(Edit tracking data)
-- Opening Marker --

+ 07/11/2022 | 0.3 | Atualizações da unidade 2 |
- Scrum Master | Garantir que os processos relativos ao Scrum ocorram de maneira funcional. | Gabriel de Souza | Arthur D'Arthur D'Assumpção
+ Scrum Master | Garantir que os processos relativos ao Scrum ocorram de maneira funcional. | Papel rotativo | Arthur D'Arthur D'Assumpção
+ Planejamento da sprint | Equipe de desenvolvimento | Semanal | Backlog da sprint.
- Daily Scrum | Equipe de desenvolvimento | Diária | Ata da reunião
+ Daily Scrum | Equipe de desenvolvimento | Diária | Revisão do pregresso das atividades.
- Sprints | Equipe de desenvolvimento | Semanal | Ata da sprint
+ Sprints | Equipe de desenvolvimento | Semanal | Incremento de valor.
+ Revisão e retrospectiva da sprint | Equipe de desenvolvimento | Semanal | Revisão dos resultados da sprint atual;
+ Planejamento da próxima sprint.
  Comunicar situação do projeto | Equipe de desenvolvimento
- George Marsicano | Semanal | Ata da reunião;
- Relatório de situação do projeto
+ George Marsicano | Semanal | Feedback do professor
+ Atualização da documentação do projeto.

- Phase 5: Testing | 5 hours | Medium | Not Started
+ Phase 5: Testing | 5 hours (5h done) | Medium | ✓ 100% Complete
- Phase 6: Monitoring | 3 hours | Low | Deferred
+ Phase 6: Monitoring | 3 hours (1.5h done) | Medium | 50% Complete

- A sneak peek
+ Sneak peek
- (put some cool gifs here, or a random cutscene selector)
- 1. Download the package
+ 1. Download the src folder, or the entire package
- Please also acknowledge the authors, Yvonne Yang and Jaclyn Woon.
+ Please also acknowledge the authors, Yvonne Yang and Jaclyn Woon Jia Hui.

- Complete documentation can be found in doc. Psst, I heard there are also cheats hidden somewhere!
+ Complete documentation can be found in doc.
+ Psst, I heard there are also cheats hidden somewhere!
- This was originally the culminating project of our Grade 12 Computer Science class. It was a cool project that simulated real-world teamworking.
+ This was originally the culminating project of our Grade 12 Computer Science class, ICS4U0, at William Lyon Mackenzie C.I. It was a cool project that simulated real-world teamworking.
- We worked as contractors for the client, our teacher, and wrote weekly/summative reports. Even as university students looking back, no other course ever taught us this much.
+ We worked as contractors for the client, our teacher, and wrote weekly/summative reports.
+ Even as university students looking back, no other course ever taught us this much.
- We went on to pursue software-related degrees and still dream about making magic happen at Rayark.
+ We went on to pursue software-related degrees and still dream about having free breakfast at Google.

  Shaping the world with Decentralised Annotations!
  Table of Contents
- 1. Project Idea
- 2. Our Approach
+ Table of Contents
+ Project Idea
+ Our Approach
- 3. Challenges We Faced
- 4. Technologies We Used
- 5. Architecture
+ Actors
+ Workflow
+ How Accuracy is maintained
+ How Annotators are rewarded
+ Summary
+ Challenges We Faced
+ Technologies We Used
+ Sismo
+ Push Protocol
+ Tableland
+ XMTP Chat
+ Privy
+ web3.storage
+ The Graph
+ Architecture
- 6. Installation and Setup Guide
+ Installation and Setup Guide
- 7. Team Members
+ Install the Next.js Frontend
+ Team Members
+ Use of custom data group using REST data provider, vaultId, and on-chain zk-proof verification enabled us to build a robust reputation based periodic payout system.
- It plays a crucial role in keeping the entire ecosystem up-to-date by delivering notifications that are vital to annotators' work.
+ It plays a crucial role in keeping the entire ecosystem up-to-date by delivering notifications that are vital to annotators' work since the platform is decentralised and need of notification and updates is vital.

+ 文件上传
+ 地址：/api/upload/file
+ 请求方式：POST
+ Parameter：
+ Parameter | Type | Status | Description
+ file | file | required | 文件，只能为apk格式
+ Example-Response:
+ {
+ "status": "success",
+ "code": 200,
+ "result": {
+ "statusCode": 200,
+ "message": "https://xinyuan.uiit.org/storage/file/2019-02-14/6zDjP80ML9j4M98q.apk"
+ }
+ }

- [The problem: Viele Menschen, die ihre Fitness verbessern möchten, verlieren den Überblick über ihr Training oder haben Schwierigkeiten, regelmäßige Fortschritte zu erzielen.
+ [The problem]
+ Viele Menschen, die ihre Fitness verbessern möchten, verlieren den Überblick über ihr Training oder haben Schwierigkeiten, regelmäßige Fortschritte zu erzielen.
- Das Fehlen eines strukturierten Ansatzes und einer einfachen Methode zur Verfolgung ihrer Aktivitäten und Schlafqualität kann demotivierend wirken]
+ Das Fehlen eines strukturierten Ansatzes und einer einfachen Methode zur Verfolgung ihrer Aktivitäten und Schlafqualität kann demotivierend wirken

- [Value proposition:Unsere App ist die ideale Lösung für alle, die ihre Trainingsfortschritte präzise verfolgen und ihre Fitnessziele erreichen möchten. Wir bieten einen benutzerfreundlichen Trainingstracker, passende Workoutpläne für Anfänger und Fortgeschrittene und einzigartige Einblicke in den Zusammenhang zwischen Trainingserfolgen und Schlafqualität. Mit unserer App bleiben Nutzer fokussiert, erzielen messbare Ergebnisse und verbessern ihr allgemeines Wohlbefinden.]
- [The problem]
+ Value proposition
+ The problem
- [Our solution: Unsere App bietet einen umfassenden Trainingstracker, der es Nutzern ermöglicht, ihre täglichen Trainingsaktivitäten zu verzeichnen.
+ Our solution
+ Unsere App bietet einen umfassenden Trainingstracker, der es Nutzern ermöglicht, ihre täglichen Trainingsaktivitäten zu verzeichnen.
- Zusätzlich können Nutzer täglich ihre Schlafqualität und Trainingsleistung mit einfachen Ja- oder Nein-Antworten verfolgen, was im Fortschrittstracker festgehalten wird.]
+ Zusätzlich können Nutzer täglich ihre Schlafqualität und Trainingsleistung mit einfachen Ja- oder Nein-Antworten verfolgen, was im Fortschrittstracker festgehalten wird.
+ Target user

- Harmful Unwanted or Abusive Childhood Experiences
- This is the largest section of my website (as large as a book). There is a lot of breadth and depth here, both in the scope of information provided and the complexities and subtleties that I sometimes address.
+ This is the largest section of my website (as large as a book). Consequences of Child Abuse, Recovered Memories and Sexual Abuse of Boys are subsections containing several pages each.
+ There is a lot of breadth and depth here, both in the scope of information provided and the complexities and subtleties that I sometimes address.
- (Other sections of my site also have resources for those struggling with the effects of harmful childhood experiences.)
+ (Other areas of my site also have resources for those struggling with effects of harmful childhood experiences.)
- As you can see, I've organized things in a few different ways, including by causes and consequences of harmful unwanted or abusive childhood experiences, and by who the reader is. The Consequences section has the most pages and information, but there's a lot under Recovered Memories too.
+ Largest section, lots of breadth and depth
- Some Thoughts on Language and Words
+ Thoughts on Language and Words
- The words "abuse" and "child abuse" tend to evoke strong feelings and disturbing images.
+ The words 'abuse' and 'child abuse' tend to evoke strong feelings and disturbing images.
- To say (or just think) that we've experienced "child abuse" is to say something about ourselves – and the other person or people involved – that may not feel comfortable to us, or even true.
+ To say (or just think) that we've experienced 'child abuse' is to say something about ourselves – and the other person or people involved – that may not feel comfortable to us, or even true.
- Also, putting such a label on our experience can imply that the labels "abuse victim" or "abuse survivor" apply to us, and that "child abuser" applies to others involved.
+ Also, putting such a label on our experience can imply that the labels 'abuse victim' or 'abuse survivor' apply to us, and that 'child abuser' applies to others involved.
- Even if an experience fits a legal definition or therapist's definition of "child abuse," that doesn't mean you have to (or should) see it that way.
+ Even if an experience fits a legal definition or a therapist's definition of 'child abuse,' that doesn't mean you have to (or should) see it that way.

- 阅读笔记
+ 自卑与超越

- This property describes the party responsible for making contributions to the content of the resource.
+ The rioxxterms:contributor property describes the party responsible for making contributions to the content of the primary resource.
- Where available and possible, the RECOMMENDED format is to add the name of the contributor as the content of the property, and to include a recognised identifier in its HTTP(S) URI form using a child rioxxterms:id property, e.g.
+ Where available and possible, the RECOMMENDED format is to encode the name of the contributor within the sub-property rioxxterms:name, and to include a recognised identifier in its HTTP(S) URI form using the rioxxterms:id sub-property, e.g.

-- Closing Marker --

> [Problem]: Find all the lines with "class" in the data and copy them.

> [Result of this task]:
- This was originally the culminating project of our Grade 12 Computer Science class. It was a cool project that simulated real-world teamworking.
+ This was originally the culminating project of our Grade 12 Computer Science class, ICS4U0, at William Lyon Mackenzie C.I. It was a cool project that simulated real-world teamworking.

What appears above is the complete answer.